富士塚の狐
北杜市武川町 口碑・伝説 『武川村誌』一部加筆
中山の南端、三吹字向山に一つの塚がある。形が小さく変形もしているが、村人は昔からこれを富士塚と呼んでいる。この塚は数百年前、現在の所有者小野忠則氏の先祖が上三吹区内の文珠の森から数匹の狐を移し小野家の祝神として祀った。以来同家では初春の午の日を卜し祭祀を行い霊験にあやかろうとした。伝えられるところによると、その霊験が、あらたかであった例が何度かあったという。
物が紛失したとき、みつけものがあるときこの狐に祈ると必ず三日以内に出てきたりしたものであった。家族に病人が出そうな時、天災の起きそうな時、きっとこの狐は上三吹の裏を流れている大堰の土手に来て、異様な叫び声を発して村人にそれを予告した。それゆえこの富士塚は小野家のみの祝神でなく村人全体の信仰を集めるにいたった。
次の事実談は村人に今なお語られて、そのたびに当時を想起させる凄惨な物語である。
明治三十一年の大洪水の時である。八月下旬から降り始めた雨は、日を経るに従って猛威を加え、いつやむともなく釜無川は濁流を川幅いっぱいに張らせて轟々と流れていた。九月に入って、きょうはもう五日となった。この日は雨脚は緩く、八ツ刻(今の午後二時)には日の光さえ見えて、村人はやっとホッとして愁眉を開いた。これで幾日も閉じこめられていた雨の日も終わるものと思った。ところがその安心も、ほんの束の間で、午後になると雨はますますはげしく降り続け、加えて強い風さえいてきた。村人は何とはなしに不安の念に駆られた。夜にはいって天帝は、その怒りをいっそう烈しくし乾草の鳩を押しつぶし物置を吹き飛ばすなど物凄いものだった。

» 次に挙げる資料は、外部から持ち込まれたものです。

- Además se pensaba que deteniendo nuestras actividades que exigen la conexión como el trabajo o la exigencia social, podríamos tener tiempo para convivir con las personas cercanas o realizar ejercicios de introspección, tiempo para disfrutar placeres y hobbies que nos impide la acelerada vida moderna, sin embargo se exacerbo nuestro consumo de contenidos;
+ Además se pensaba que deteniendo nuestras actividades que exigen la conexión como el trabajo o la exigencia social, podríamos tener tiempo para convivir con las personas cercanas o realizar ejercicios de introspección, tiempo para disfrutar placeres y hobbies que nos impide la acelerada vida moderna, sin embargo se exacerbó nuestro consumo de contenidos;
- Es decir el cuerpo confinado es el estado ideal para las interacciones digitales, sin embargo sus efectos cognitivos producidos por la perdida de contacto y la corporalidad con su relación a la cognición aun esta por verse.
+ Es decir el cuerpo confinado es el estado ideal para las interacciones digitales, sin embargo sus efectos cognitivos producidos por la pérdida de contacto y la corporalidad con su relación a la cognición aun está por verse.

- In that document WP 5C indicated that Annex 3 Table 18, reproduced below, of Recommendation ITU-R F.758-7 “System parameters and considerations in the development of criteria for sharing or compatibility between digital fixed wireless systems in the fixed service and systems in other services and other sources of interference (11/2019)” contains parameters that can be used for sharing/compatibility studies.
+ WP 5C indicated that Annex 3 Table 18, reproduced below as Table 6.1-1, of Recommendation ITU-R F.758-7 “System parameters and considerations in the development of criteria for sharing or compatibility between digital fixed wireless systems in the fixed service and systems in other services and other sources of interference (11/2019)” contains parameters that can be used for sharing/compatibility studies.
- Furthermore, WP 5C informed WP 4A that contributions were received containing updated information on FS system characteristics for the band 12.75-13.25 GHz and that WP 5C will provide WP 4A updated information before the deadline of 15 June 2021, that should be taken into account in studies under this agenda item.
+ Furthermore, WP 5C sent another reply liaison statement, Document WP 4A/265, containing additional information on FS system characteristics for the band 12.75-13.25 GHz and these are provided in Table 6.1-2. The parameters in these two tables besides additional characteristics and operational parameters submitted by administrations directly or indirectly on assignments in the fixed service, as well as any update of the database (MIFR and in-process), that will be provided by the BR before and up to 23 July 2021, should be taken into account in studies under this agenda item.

人の不安はますます募った。風に対する不安は何か落着きのない、いらいらしたものだった。それに対し水に対する不安には何か心強いものがあった。なぜならば、村の上手には、まだ仕上がって間もない何百間もの大堤防があるのだ。どんな大水がこようともあの堂々たる堤防がくずれることは、あるまいと彼らは固く信じていたからである。言い知れぬ安を抱きながらも村人たちは皆床についた。外は真の闇で不気味に雨と風とが晦曝する音だけが渦巻いていた。その昔を耳にしながら皆眠りに落ちていった。

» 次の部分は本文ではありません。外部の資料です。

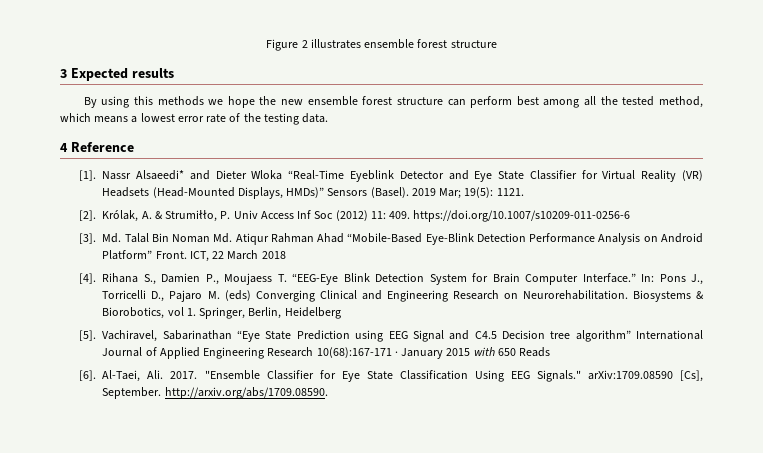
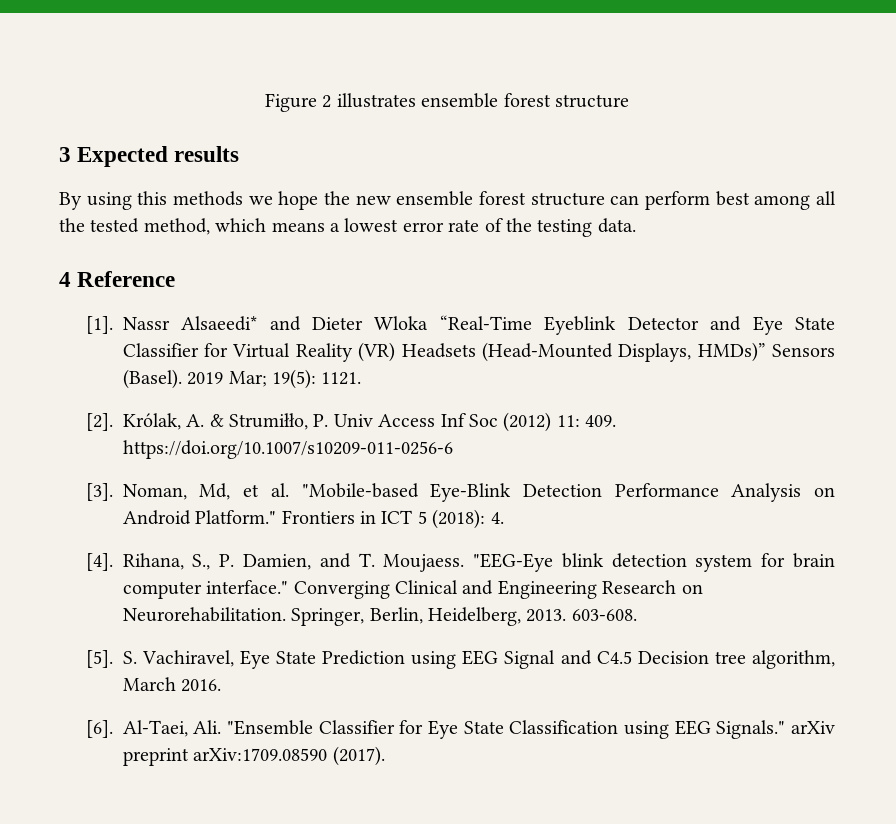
- Md. Talal Bin Noman Md. Atiqur Rahman Ahad “Mobile-Based Eye-Blink Detection Performance Analysis on Android Platform” Front. ICT, 22 March 2018
- [4]. Rihana S., Damien P., Moujaess T. “EEG-Eye Blink Detection System for Brain Computer Interface.” In: Pons J., Torricelli D., Pajaro M. (eds) Converging Clinical and Engineering Research on Neurorehabilitation.
+ Noman, Md, et al. "Mobile-based Eye-Blink Detection Performance Analysis on Android Platform." Frontiers in ICT 5 (2018): 4.
+ [4]. Rihana, S., P. Damien, and T. Moujaess. "EEG-Eye blink detection system for brain computer interface." Converging Clinical and Engineering Research on Neurorehabilitation.
- Biosystems & Biorobotics, vol 1. Springer, Berlin, Heidelberg
- [5]. Vachiravel, Sabarinathan “Eye State Prediction using EEG Signal and C4.5 Decision tree algorithm” International Journal of Applied Engineering Research 10(68):167-171 · January 2015 with 650 Reads
+ Springer, Berlin, Heidelberg, 2013. 603-608.
+ [5]. S. Vachiravel, Eye State Prediction using EEG Signal and C4.5 Decision tree algorithm, March 2016.
- Al-Taei, Ali. 2017. "Ensemble Classifier for Eye State Classification Using EEG Signals." arXiv:1709.08590 [Cs], September. http://arxiv.org/abs/1709.08590.
+ Al-Taei, Ali. "Ensemble Classifier for Eye State Classification using EEG Signals." arXiv preprint arXiv:1709.08590 (2017).

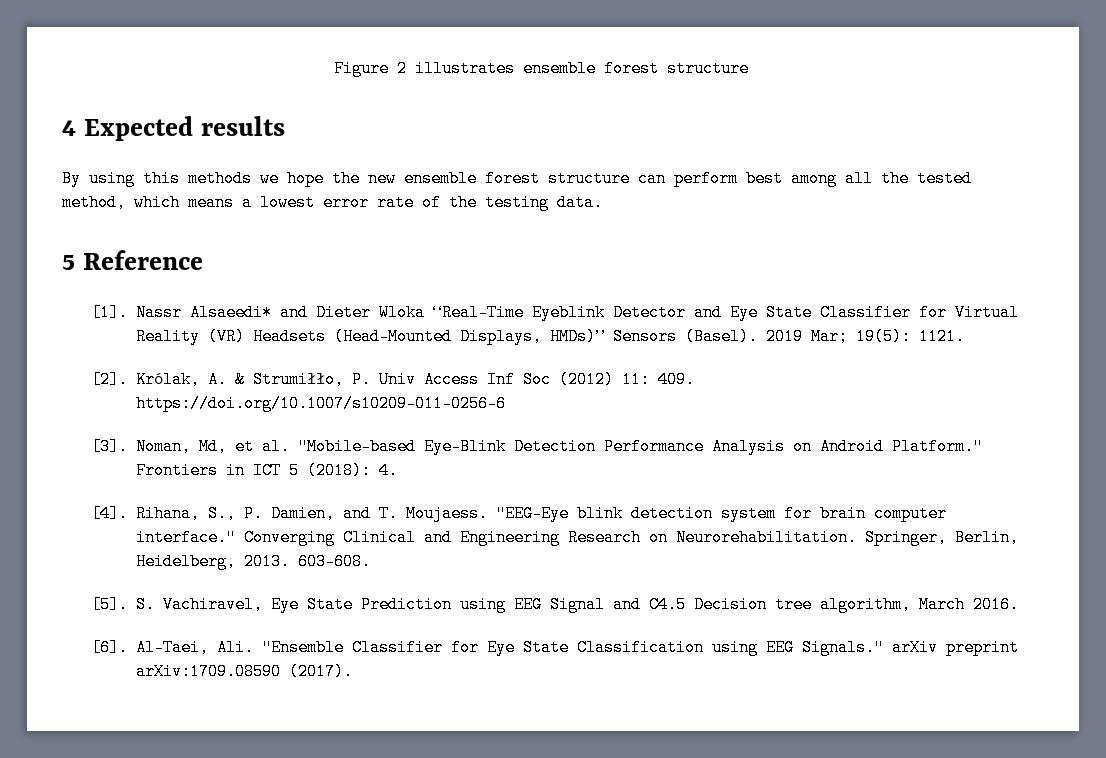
- 3 Expected results
+ 4 Expected results
- 4 Reference
+ 5 Reference

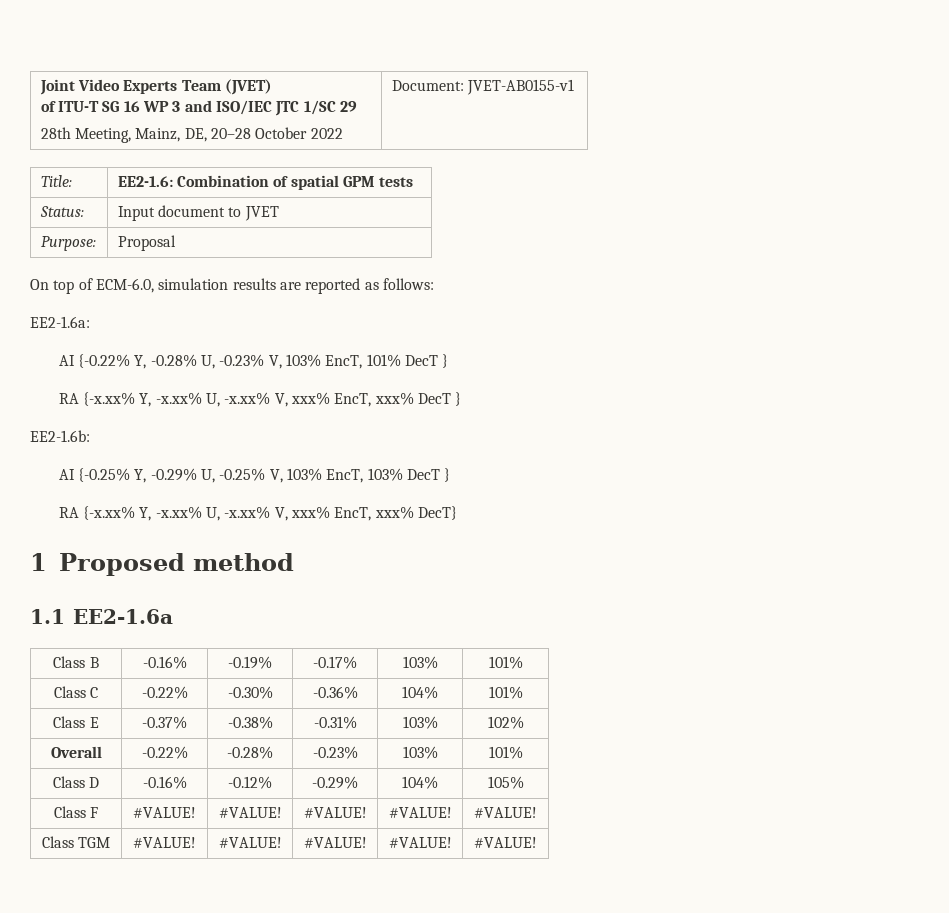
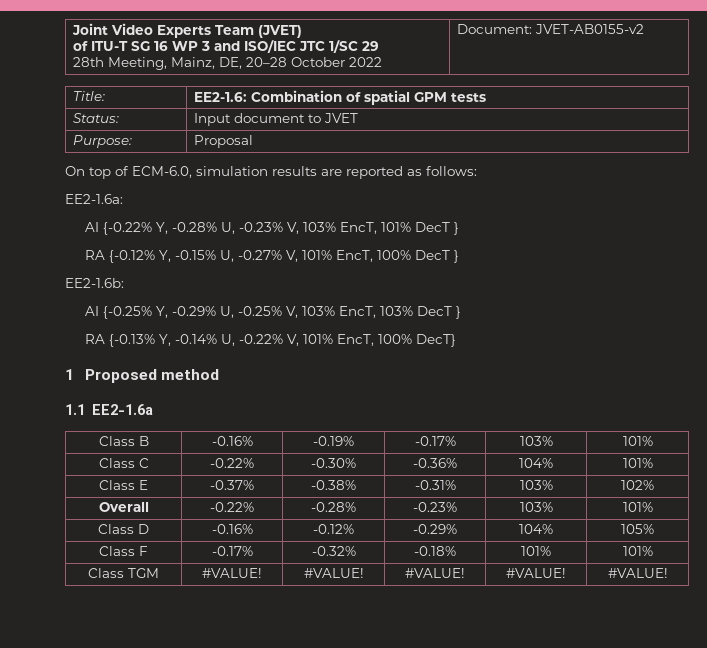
  Joint Video Experts Team (JVET)
  of ITU-T SG 16 WP 3 and ISO/IEC JTC 1/SC 29
- 28th Meeting, Mainz, DE, 20–28 October 2022 | Document: JVET-AB0155-v1
+ 28th Meeting, Mainz, DE, 20–28 October 2022 | Document: JVET-AB0155-v2
- RA {-x.xx% Y, -x.xx% U, -x.xx% V, xxx% EncT, xxx% DecT }
+ RA {-0.12% Y, -0.15% U, -0.27% V, 101% EncT, 100% DecT }
- RA {-x.xx% Y, -x.xx% U, -x.xx% V, xxx% EncT, xxx% DecT}
+ RA {-0.13% Y, -0.14% U, -0.22% V, 101% EncT, 100% DecT}
- Class F | #VALUE! | #VALUE! | #VALUE! | #VALUE! | #VALUE!
+ Class F | -0.17% | -0.32% | -0.18% | 101% | 101%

九ツ(今の真夜中)近くであろうか?小野家に縁のある小野某老女は、年寄の常で寝つかれないまま床の中で煙草を吸っていた。嵐の音を耳にしつつ煙草を吸っていると老人の耳に、かすかながらも異様な音が聞こえた。風のために、その昔は聞こえたり打ち消されもした。それは何かきしる音のようにも聞こえた。なおも耳を澄ますと、また前よりも一段と強く何かを訴えるように長く余韻を残して聞こえるではないか。
彼女はパッと起きた。若しかすると………と思いつつ外へ出た。また一声「………」 「富士塚さんの声だ」 「そうだ堤防がきれるのだ」
こう直感した彼女は家の中へ駈けこんで息子の太一を起こして堤防を見に急がせた。太一が堤防に着いた時はすでに遅かった。さしもの頑丈な堤防も一角を破られて水は、ずんずん増しつつ村へ向かっていた。太一は、ころげるように引き返すや、半鐘をめった打ちに叩いた。

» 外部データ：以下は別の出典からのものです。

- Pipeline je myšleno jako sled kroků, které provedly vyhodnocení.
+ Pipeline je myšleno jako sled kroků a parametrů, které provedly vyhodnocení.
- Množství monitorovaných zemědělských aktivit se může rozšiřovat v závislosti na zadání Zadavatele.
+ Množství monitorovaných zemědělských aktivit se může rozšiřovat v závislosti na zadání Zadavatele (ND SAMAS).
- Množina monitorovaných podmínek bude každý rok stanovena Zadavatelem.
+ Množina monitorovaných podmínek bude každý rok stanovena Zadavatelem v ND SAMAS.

この鐘の乱打に掛、たちまちのうちに混乱に陥った。泣く者、叫ぶ者、わめく者、しかも嵐はますます咆え狂う。村人が安全の地へのがれた直後、村は満々たる濁流に洗われていた。
太一が鐘をならしてから、ものの三〇分とたっていなかった。
村人たちは、太一の功を口々に、讃えると共に、富士塚さんの霊験に、いまさらながら驚いて感謝の念をいよいよ高めたのであった(北巨摩教育全編)。